Plus net encore que la réalité elle-même.
Partout on embrasse la netteté tranchante des lignes définies et polies.
Toujours augmenter les pixels. Parfaire la définition.
Est-ce que nous ne pourrions pas, parfois, nous résoudre à moins de résolution ?
C’est bien le flou aussi, l’accident, la faille, ça laisse place à l’imagination.
Choisir d’évoquer, plus qu’exhiber.
C’est bien aussi quand c’est vaporeux, insaisissable, c’est plus dansant, plus en mouvement, c’est plus doux, plus tendre.
C’est plus la vie.
Saisir ce moment de grâce, laisser se dévoiler autre chose. Donner du corps à ce qu’on n’aurait pas immédiatement discerné.
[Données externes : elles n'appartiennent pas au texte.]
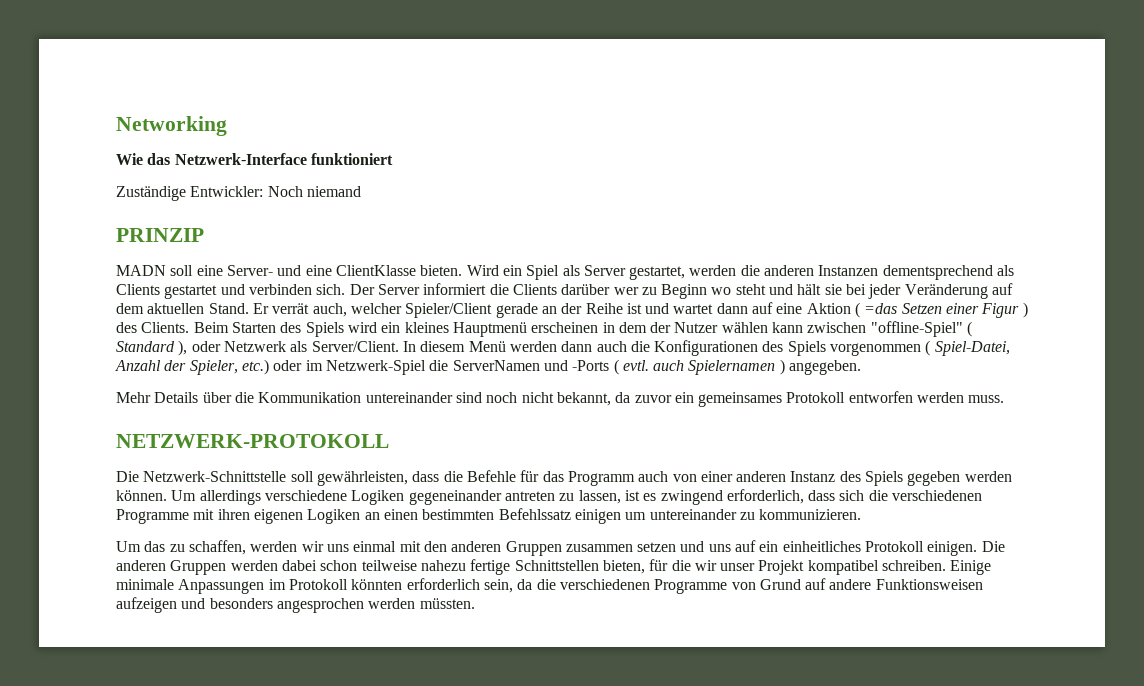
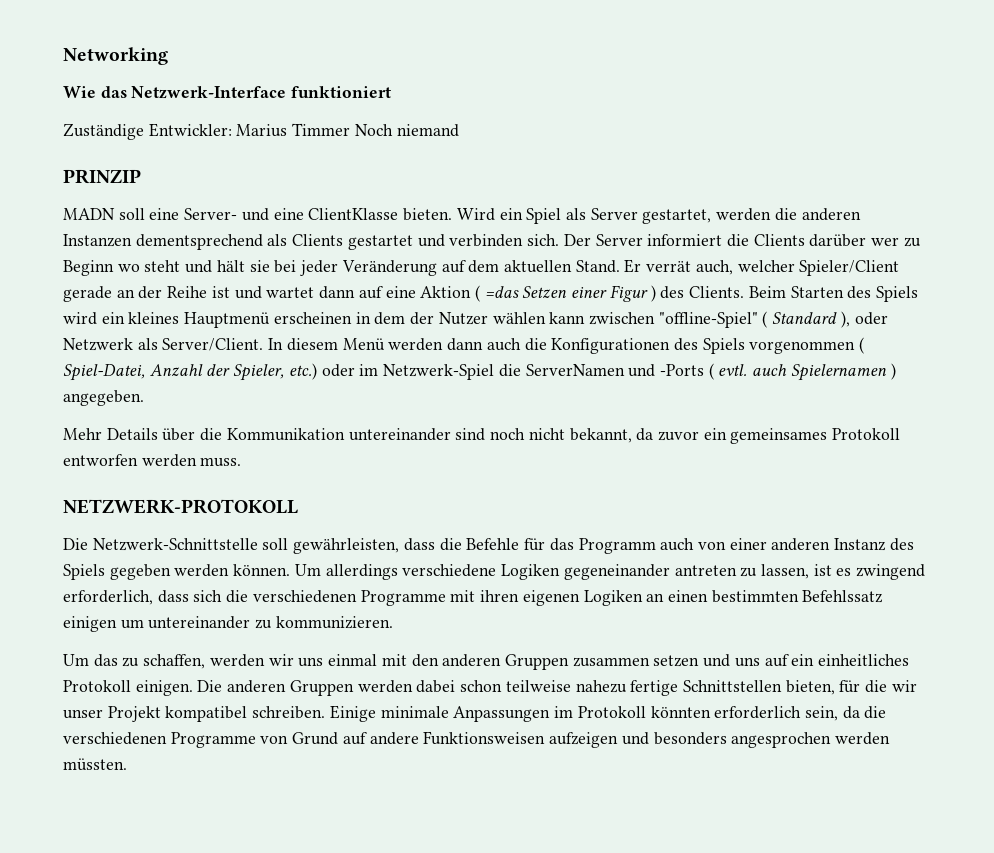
(264, 191) none -> [236,123,351,137] Marius Timmer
Ça redonne de l’humilité à l’objet, plutôt que de dresser avec ostentation son évidente splendeur.
Curieusement, c’est aussi comme si le flou rendait visible l’invisible.
« Avec le flou, ce serait, paradoxalement, comme si enfin une mise au point exacte se faisait sur le sensible pour manifester que sa vraie clarté est celle de l’indistinction » (Jean Colrat)
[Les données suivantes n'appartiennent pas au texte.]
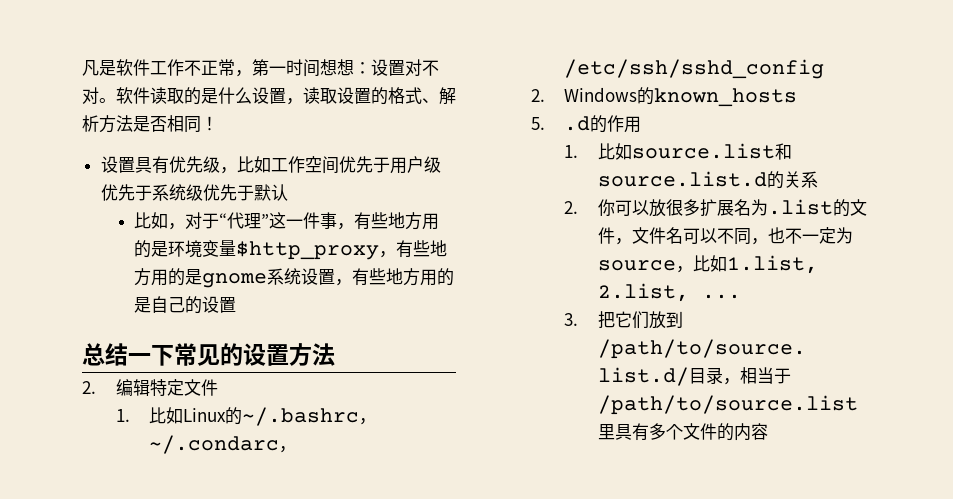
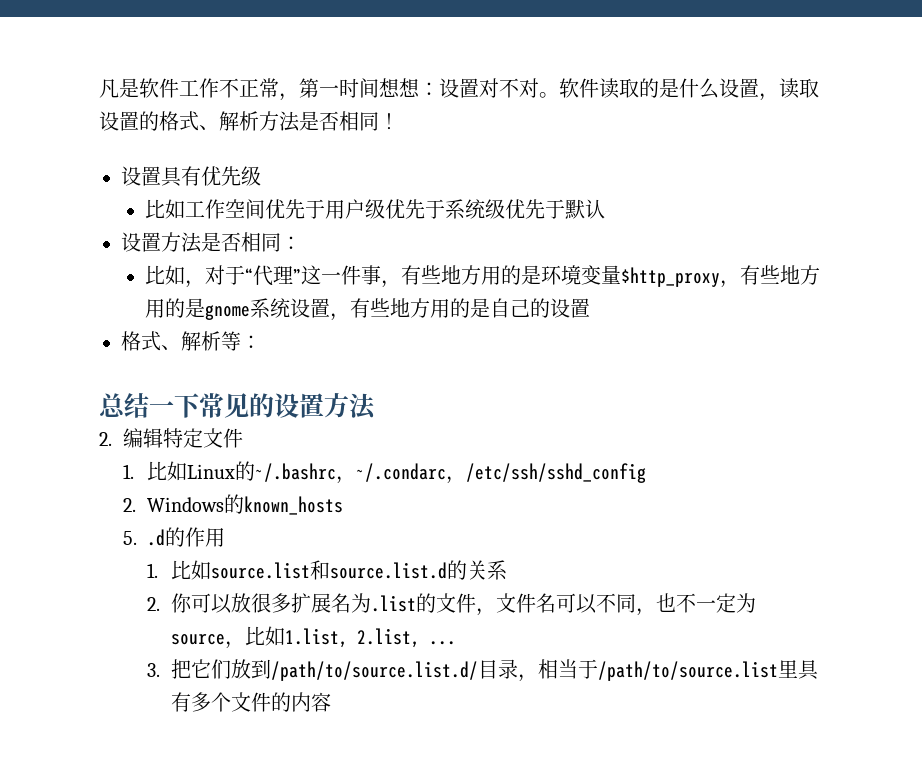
[219,167,237,174] ， -> (261, 176) //
(288, 192) none -> [121,232,301,253] // 设置方法是否相同：
(237, 305) none -> [121,331,261,351] // 格式、解析等：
Oui, c’est comme si le flou, se dérobant devant vous, estompait le visible en vous redonnant l’espace et le pouvoir de voir. Vous permettait de vous affranchir du tangible, du préhensible.
Estompait les frontières et les contours. Rendait possible l’indiscernable et l’inaccessible.
Avec lui, ça vibre, et ça offre plus de liberté.